The tent city in the shadows of St Paul’s Cathedral has flourished since appearing two weeks ago.
But, over the past week, vested interests have begun to deploy a one-two punch – obstruct and dismiss – mounting flimsy objections to the protesters’ presence and cynically hosing down the legitimacy of their concerns.
Apparently, the real outrage is tourists not getting a full quota of sightseeing; apparently, the right to protest may be trumped by the right to take happy-snaps. It’s bullshit.
Those hoping to dismantle the demonstration by pointing to the effect on St Paul’s visitors begin their statements, ”I agree with the right to protest but…”.
The sentence should end, “only unobtrusively and if the protesters leave when told”. How would the Egyptian revolution have fared had Tahrir Square been vacated as soon as tourists were inconvenienced?
Another approach of critics has been to dismiss the protesters’ message as unclear. That is a fallacy. The message is not at all cryptic.
It is not that corporations should be torn down, capitalism dismantled.
It is that sacrifices necessitated by the financial crisis are being extracted disproportionately from those least able to bear them; that, instead, the rich should pay more tax; and that the influence of corporate wealth on electoral politics is profoundly undemocratic.
Bear this in mind next time you see a TV talking head or a pub blowhard spluttering, “But what do these people want?”

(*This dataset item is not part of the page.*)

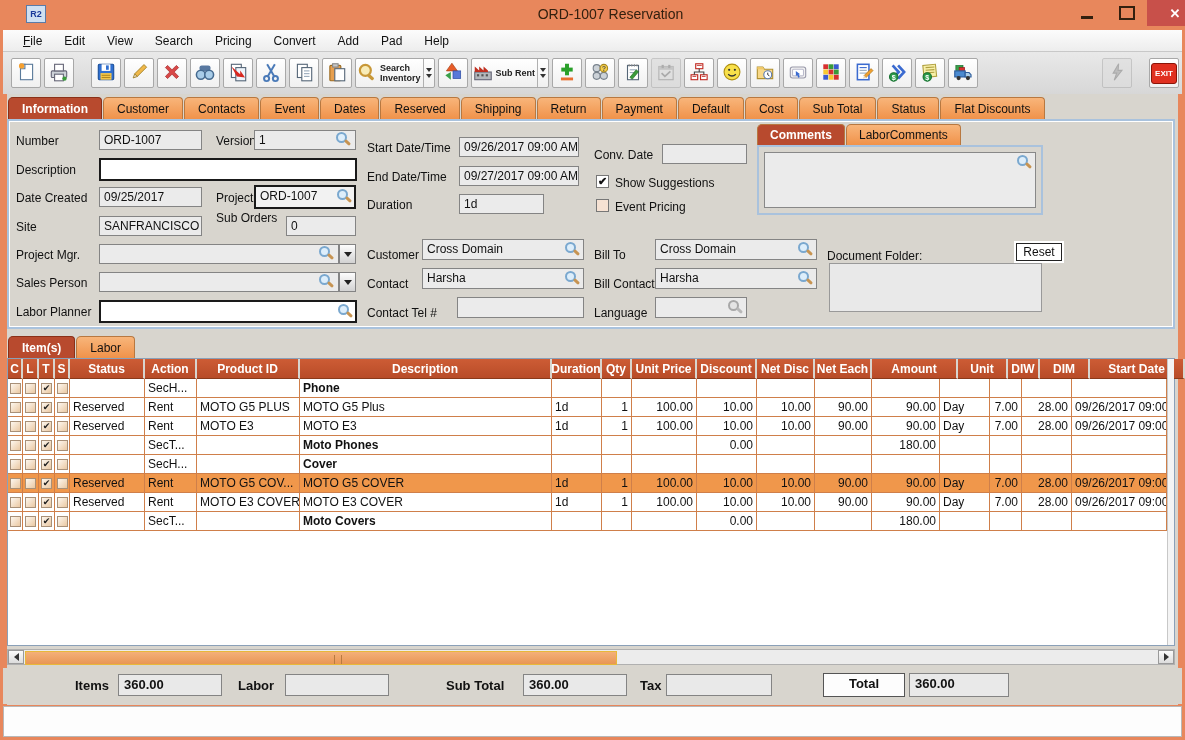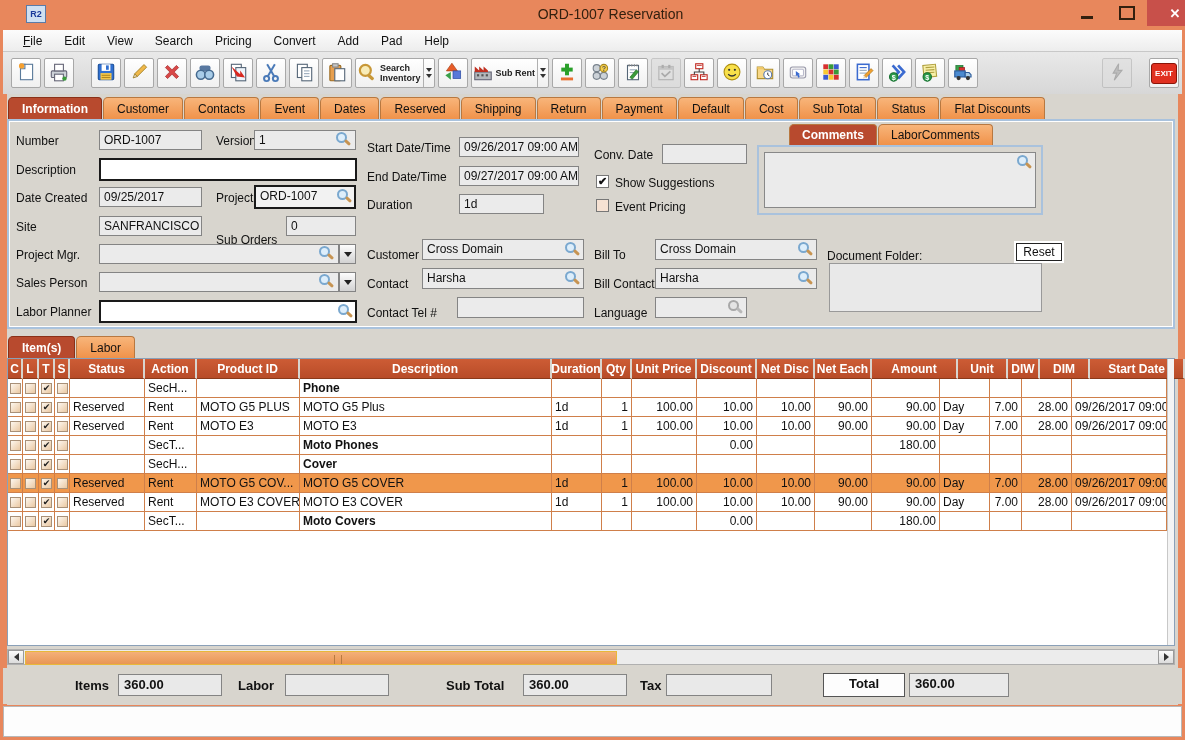"Comments" div.sub-tabs { margin-left: 32px -> none }
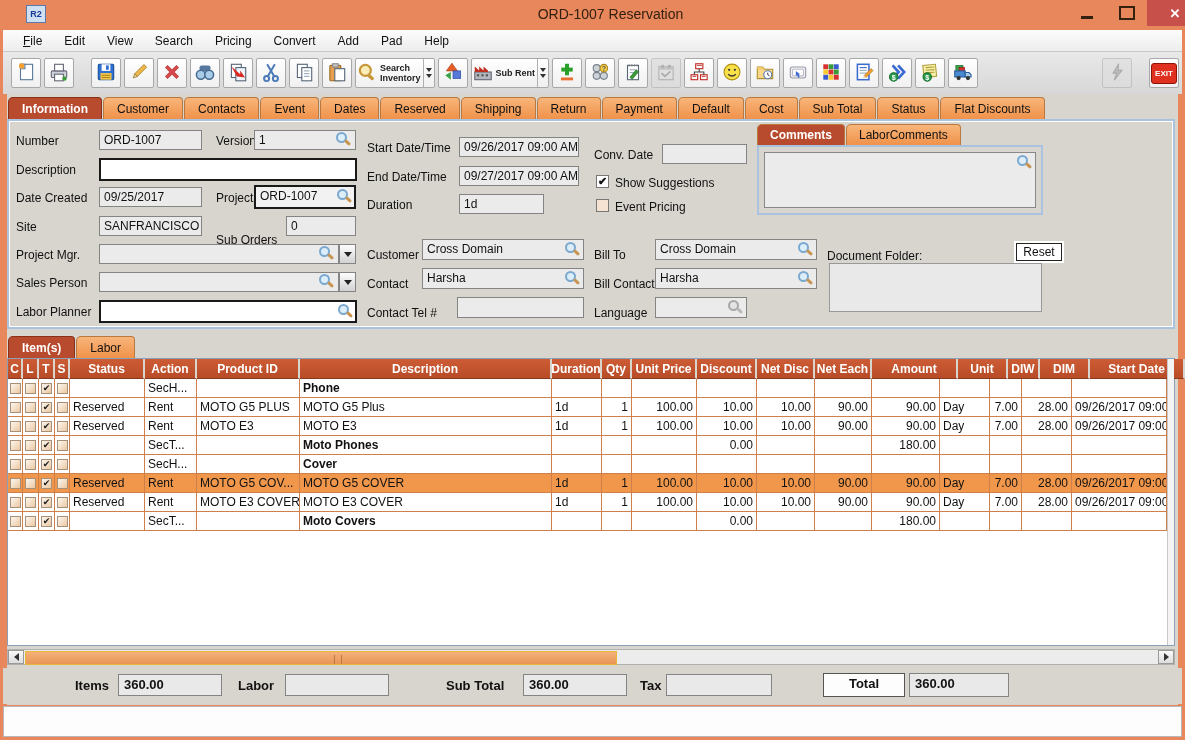"Sub Orders" div.lbl { top: 112px -> 90px }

This non-question is answered easily and irrefutably – the feigned incomprehension is merely an avoidance strategy.
The backlash against the protest is a symptom of anxiety – if Occupy’s grievances are aired more prominently, how many fair-minded people will disagree?
In essence, that is why the protesters claim to represent the 99 per cent.
Meanwhile, the rented toadies – politicians from both sides, but mostly Tories, right-leaning commentators, low-tax advocates, corporate spokespeople and lobbyists – who obstruct or dismiss the protesters identify themselves as favoured protectors of the wealthiest 1 per cent.
For them, the wrong side of history awaits.